◆ Task brief ◆
The span to repeat in the listing below runs from the line containing "[419,441,451,454] link ->" to the line containing "(377, 439) none", inclusive. Repeat it exactly, and only it.

◆ Data under study ◆
"""

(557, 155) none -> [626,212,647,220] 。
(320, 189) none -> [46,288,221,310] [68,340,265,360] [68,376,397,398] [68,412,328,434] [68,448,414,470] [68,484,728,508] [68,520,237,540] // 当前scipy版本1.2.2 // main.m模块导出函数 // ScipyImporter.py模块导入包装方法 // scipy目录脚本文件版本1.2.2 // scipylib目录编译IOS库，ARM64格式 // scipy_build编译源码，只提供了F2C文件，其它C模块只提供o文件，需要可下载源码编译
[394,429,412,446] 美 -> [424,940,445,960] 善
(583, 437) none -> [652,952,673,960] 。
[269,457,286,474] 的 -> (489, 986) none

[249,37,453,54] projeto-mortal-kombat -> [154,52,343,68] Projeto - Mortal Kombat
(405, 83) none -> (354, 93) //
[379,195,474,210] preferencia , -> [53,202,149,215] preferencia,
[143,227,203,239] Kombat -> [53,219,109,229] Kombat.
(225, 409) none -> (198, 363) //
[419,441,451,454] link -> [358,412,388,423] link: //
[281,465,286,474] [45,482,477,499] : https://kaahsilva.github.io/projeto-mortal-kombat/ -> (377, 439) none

"""
"""

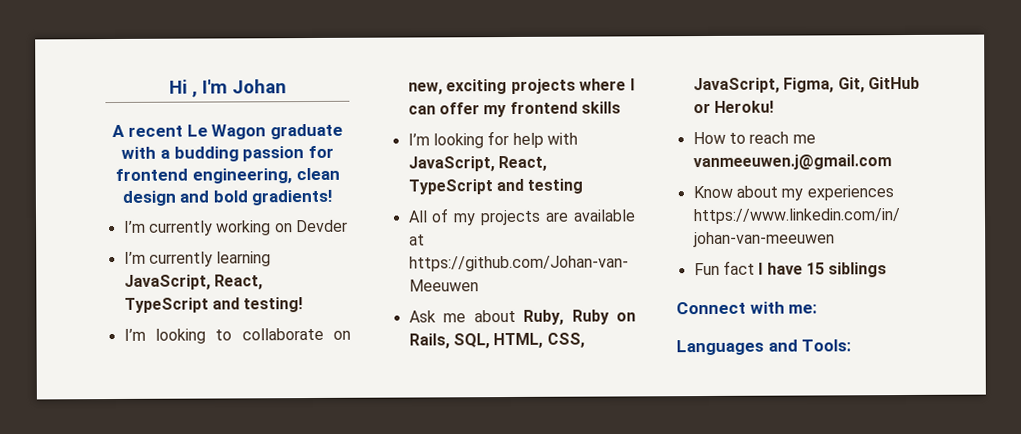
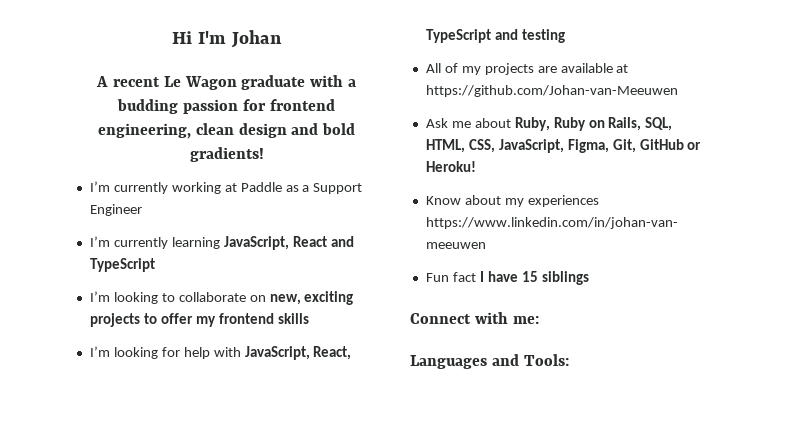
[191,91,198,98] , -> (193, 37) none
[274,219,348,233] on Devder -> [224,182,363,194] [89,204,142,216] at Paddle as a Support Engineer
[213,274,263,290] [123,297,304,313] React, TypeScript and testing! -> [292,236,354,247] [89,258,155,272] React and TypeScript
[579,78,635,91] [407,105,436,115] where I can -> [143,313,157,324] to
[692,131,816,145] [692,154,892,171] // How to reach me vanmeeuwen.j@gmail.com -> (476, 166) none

"""
"""

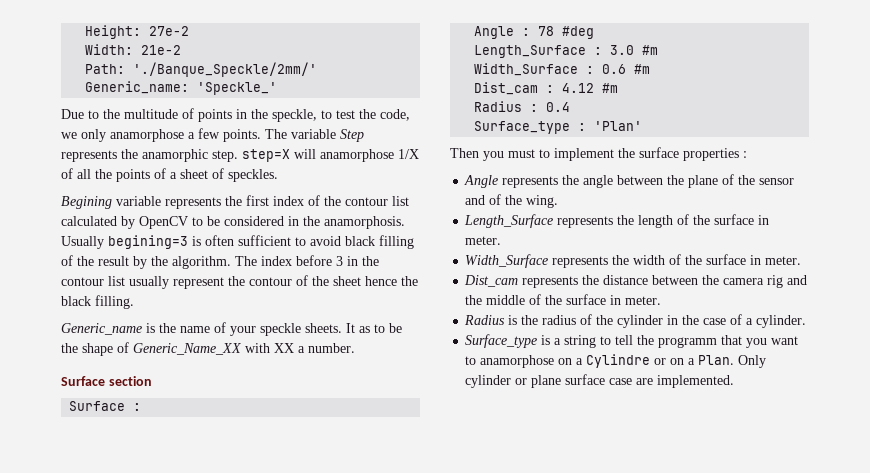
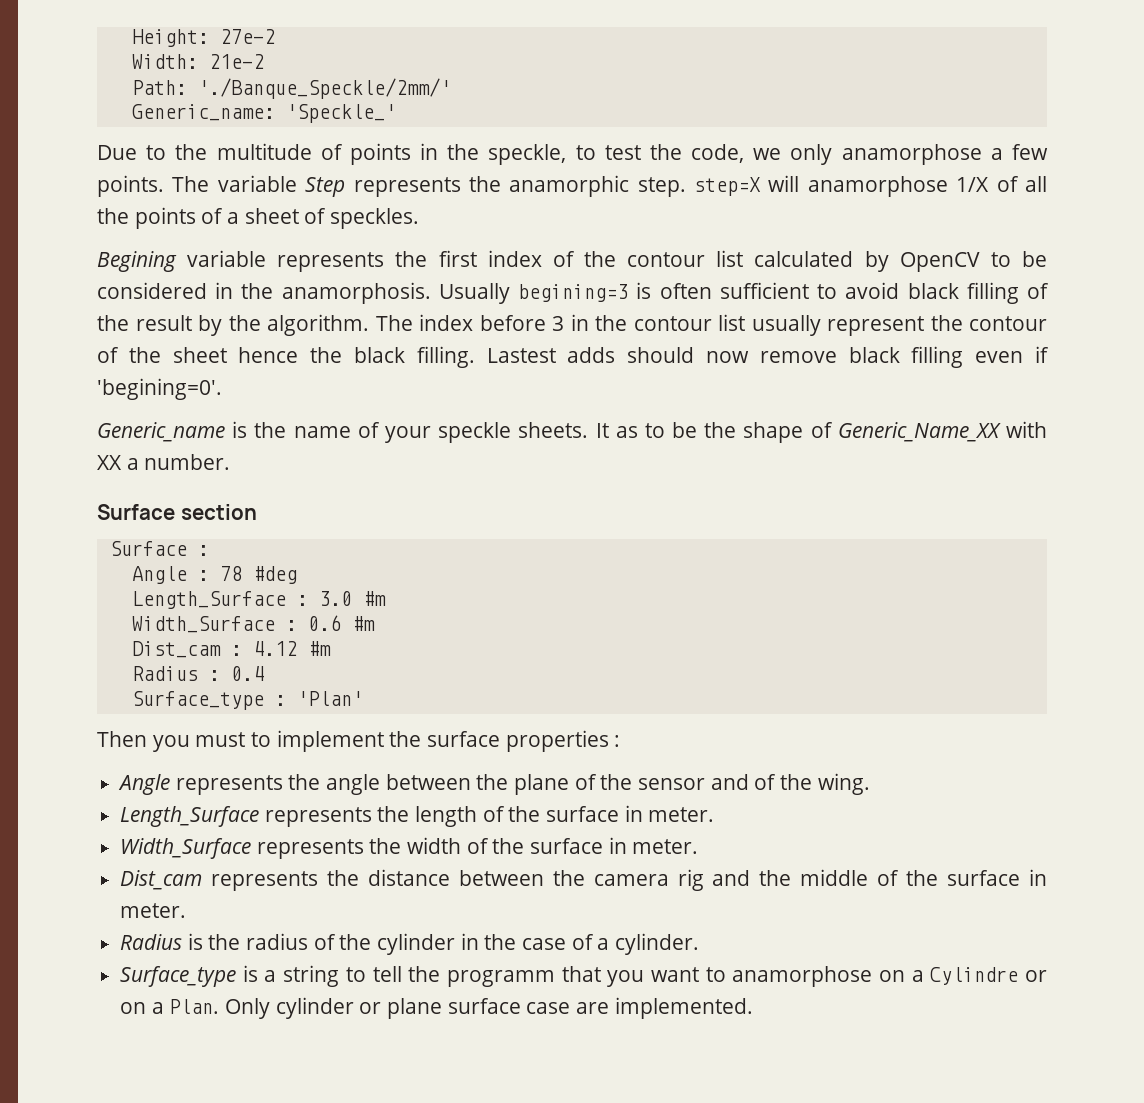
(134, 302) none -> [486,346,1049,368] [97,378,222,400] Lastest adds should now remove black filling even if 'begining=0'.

"""

◆ Expected answer ◆
[419,441,451,454] link -> [358,412,388,423] link: //
[281,465,286,474] [45,482,477,499] : https://kaahsilva.github.io/projeto-mortal-kombat/ -> (377, 439) none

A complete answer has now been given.